Allerdings heißt es in der BGH-Rechtsprechung mitunter auch, die persönliche Aufklärungspflicht des Beraters entfalle (erst), wenn der Berater auch davon ausgehen darf, dass der Kunde den Prospekt gelesen und verstanden hat und hierzu gegebenenfalls von sich aus Nachfragen stellt (BGH, Urt. v. 17.09.2015 – III ZR 384/14 und Urt. v. 20.06.2013 – III ZR 293/12). Vor diesem Hintergrund wird von Anlegern in Rechtsstreiten mit Kreditinstituten vielfach gleichsam hilfsweise behauptet, den üblicherweise recht umfangreichen Prospekt, sollte er entgegen dem üblichen Anlegervortrag doch übergeben worden sein, jedenfalls nicht gelesen zu haben, was dem Anlageberater auch ohne weiteres hätte aufgehen müssen. Der Anlageberater hätte sich jedenfalls hiernach erkundigen müssen, was er unterlassen habe.

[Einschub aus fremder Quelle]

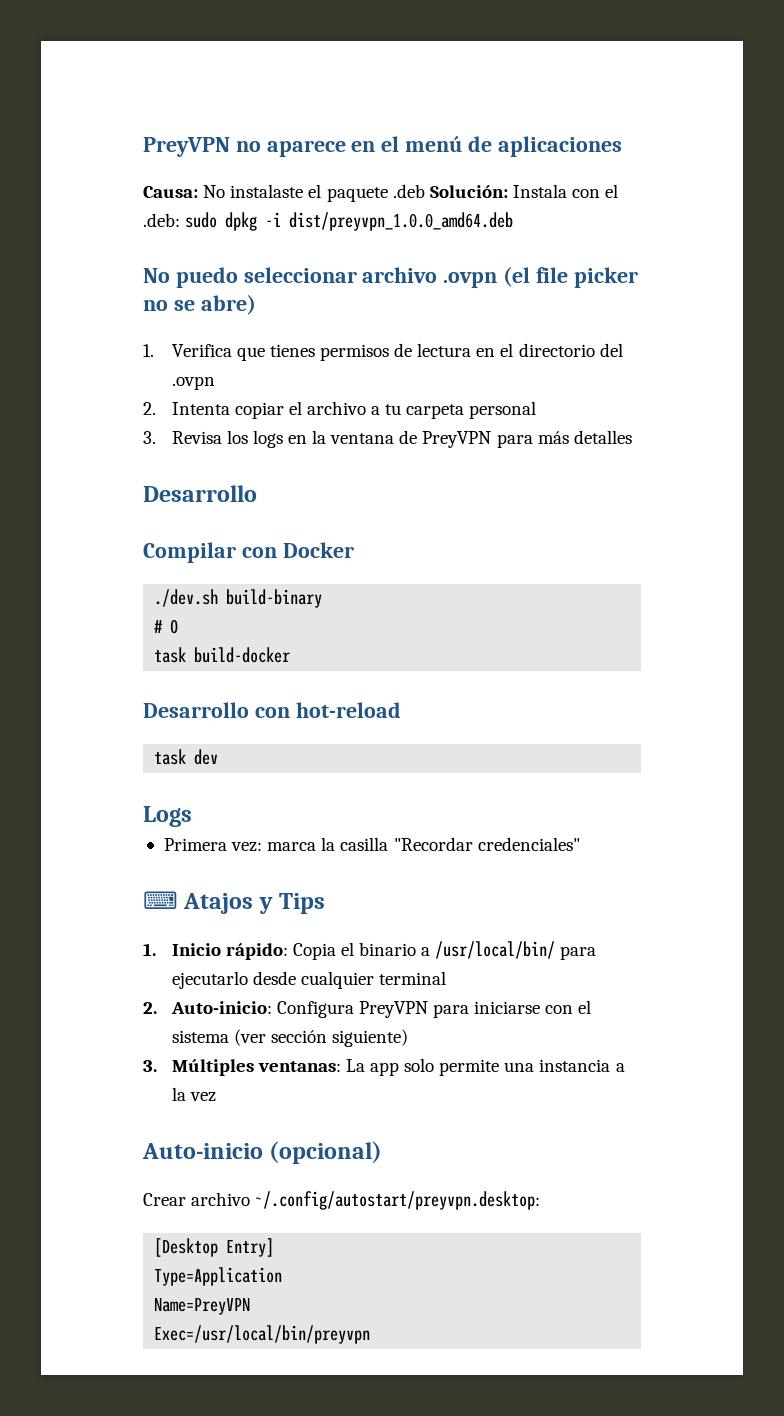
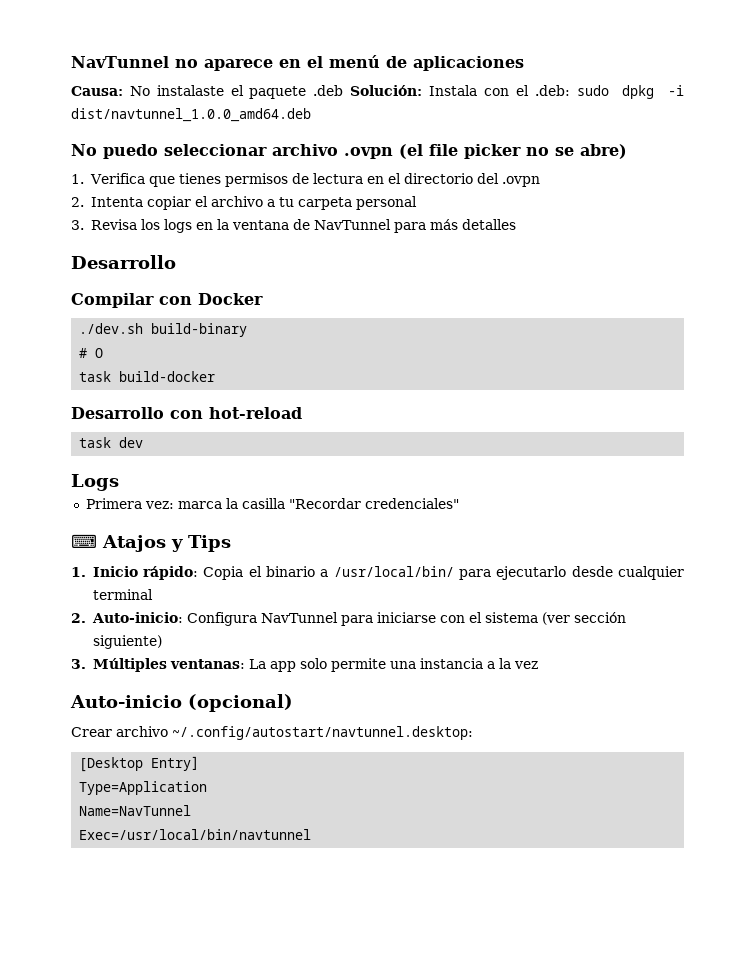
- PreyVPN no aparece en el menú de aplicaciones
+ NavTunnel no aparece en el menú de aplicaciones
- Causa: No instalaste el paquete .deb Solución: Instala con el .deb: sudo dpkg -i dist/preyvpn_1.0.0_amd64.deb
+ Causa: No instalaste el paquete .deb Solución: Instala con el .deb: sudo dpkg -i dist/navtunnel_1.0.0_amd64.deb
- 3. Revisa los logs en la ventana de PreyVPN para más detalles
+ 3. Revisa los logs en la ventana de NavTunnel para más detalles
- 2. Auto-inicio: Configura PreyVPN para iniciarse con el sistema (ver sección siguiente)
+ 2. Auto-inicio: Configura NavTunnel para iniciarse con el sistema (ver sección siguiente)
- Crear archivo ~/.config/autostart/preyvpn.desktop:
+ Crear archivo ~/.config/autostart/navtunnel.desktop:
- Name=PreyVPN
- Exec=/usr/local/bin/preyvpn
+ Name=NavTunnel
+ Exec=/usr/local/bin/navtunnel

Der Anlageberater habe daher nicht davon ausgehen dürfen, dass sein Kunde die umfangreichen Angaben im Verkaufspropekt auch zur Kenntnis genommen hat, und hätte den Kunden daher vollumfänglich über alle wesentlichen Chancen und Risiken einer Beteiligung mündlich aufklären müssen, so sinngemäß die Argumentation in zahlreichen Anlegerklagen.

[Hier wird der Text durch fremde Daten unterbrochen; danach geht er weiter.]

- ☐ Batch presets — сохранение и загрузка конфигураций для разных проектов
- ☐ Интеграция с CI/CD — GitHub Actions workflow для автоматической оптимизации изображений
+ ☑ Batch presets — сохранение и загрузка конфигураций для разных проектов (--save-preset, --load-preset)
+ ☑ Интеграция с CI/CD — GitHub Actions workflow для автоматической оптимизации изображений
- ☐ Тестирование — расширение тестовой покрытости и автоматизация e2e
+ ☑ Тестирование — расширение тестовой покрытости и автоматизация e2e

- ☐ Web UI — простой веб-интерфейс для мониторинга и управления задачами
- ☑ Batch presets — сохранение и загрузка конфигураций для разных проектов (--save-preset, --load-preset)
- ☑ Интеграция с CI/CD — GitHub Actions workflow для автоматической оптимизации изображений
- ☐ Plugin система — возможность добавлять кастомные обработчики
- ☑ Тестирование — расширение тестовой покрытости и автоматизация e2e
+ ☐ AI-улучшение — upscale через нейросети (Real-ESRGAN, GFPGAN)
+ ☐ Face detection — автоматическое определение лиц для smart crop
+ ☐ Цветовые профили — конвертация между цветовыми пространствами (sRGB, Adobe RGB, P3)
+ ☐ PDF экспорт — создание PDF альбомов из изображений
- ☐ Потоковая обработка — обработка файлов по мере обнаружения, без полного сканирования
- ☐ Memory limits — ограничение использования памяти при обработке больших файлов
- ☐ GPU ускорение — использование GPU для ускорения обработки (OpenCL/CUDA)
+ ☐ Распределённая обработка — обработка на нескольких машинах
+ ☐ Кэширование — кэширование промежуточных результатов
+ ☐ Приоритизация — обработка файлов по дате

In der aktuellen Entscheidung BGH, Urt. v. 10.01.2019 – III ZR 109/17 (Tz. 39 a.E.) hat der III. Zivilsenat nunmehr klargestellt, dass den Anlageberater bei einer rechtzeitigen Prospektübergabe keine Pflicht trifft, sich zu vergewissern, dass der Anleger von der Möglichkeit zur Information tatsächlich auch Gebrauch gemacht hat. Mithin darf der Berater mangels entgegenstehender Information von einer Kenntnisnahme des rechtzeitig ausgehändigten Prospekts ausgehen.

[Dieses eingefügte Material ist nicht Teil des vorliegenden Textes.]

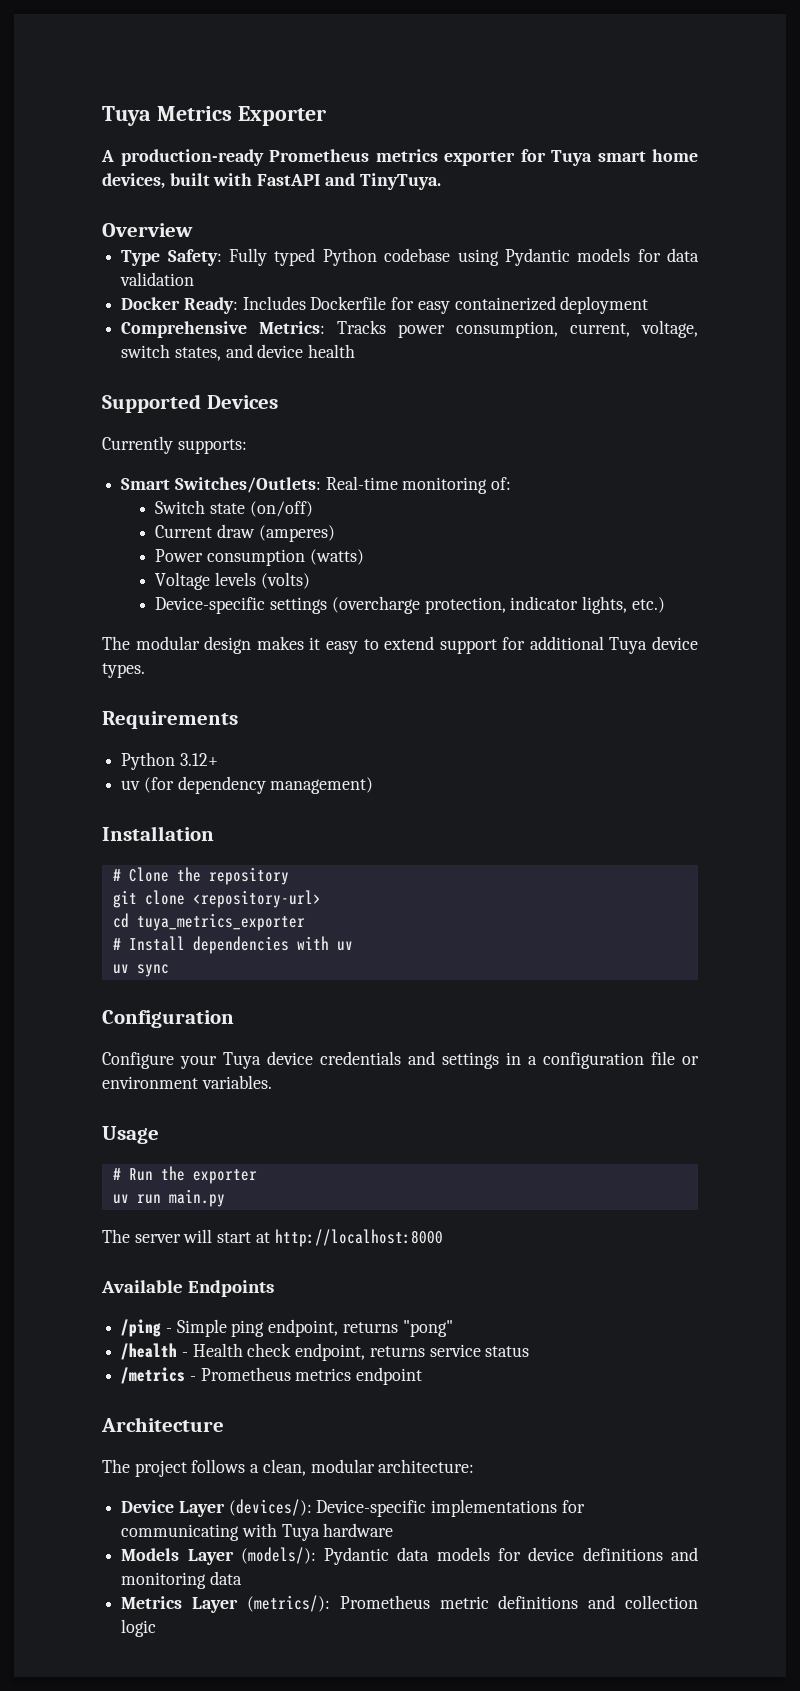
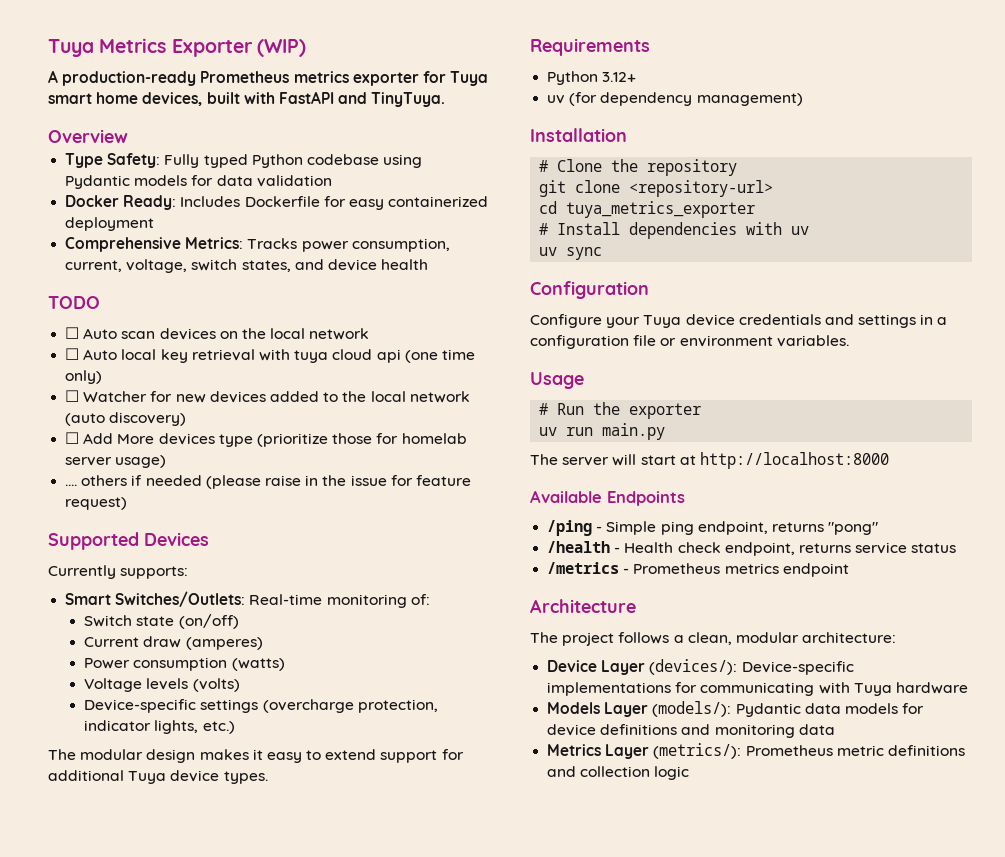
- Tuya Metrics Exporter
+ Tuya Metrics Exporter (WIP)
+ TODO
+ ☐ Auto scan devices on the local network
+ ☐ Auto local key retrieval with tuya cloud api (one time only)
+ ☐ Watcher for new devices added to the local network (auto discovery)
+ ☐ Add More devices type (prioritize those for homelab server usage)
+ .... others if needed (please raise in the issue for feature request)

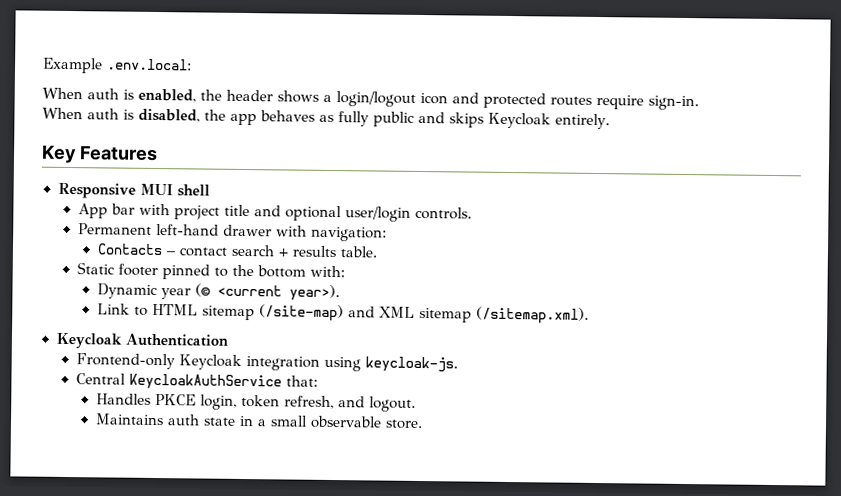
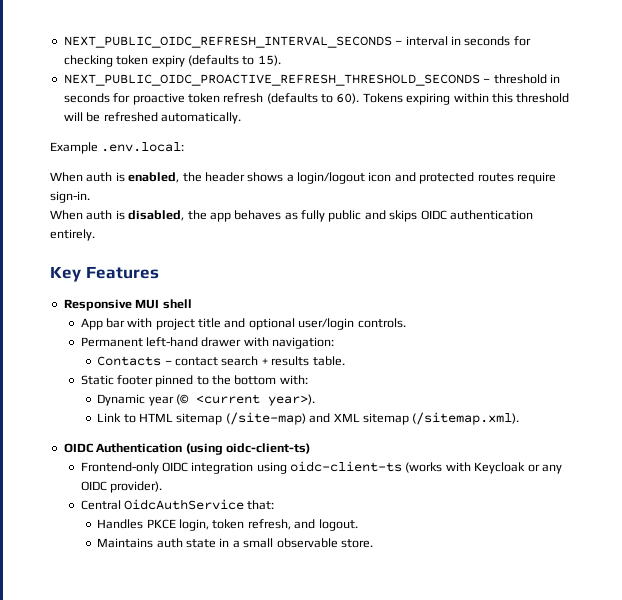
+ NEXT_PUBLIC_OIDC_REFRESH_INTERVAL_SECONDS – interval in seconds for checking token expiry (defaults to 15).
+ NEXT_PUBLIC_OIDC_PROACTIVE_REFRESH_THRESHOLD_SECONDS – threshold in seconds for proactive token refresh (defaults to 60). Tokens expiring within this threshold will be refreshed automatically.
- When auth is disabled, the app behaves as fully public and skips Keycloak entirely.
+ When auth is disabled, the app behaves as fully public and skips OIDC authentication entirely.
- Keycloak Authentication
+ OIDC Authentication (using oidc-client-ts)
- Frontend-only Keycloak integration using keycloak-js.
+ Frontend-only OIDC integration using oidc-client-ts (works with Keycloak or any OIDC provider).
- Central KeycloakAuthService that:
+ Central OidcAuthService that:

Somit sind auf angeblich nicht „objektgerechte“ Beratung gestützte Klagen weiterhin abzuweisen, wenn der Kunde als Kläger die angeblich unterlassene oder nicht rechtzeitige Prospektaushändigung nicht beweisen kann oder gar im Gegenteil die rechtzeitige Prospektaushändigung festgestellt wird. Es liegt im Verantwortungsbereich des Kunden, ob er die ihm gegebenen Informationen auch zur Kenntnis nimmt. Eine diesbezügliche „Fürsorgepflicht“ des Beraters besteht grundsätzlich nicht.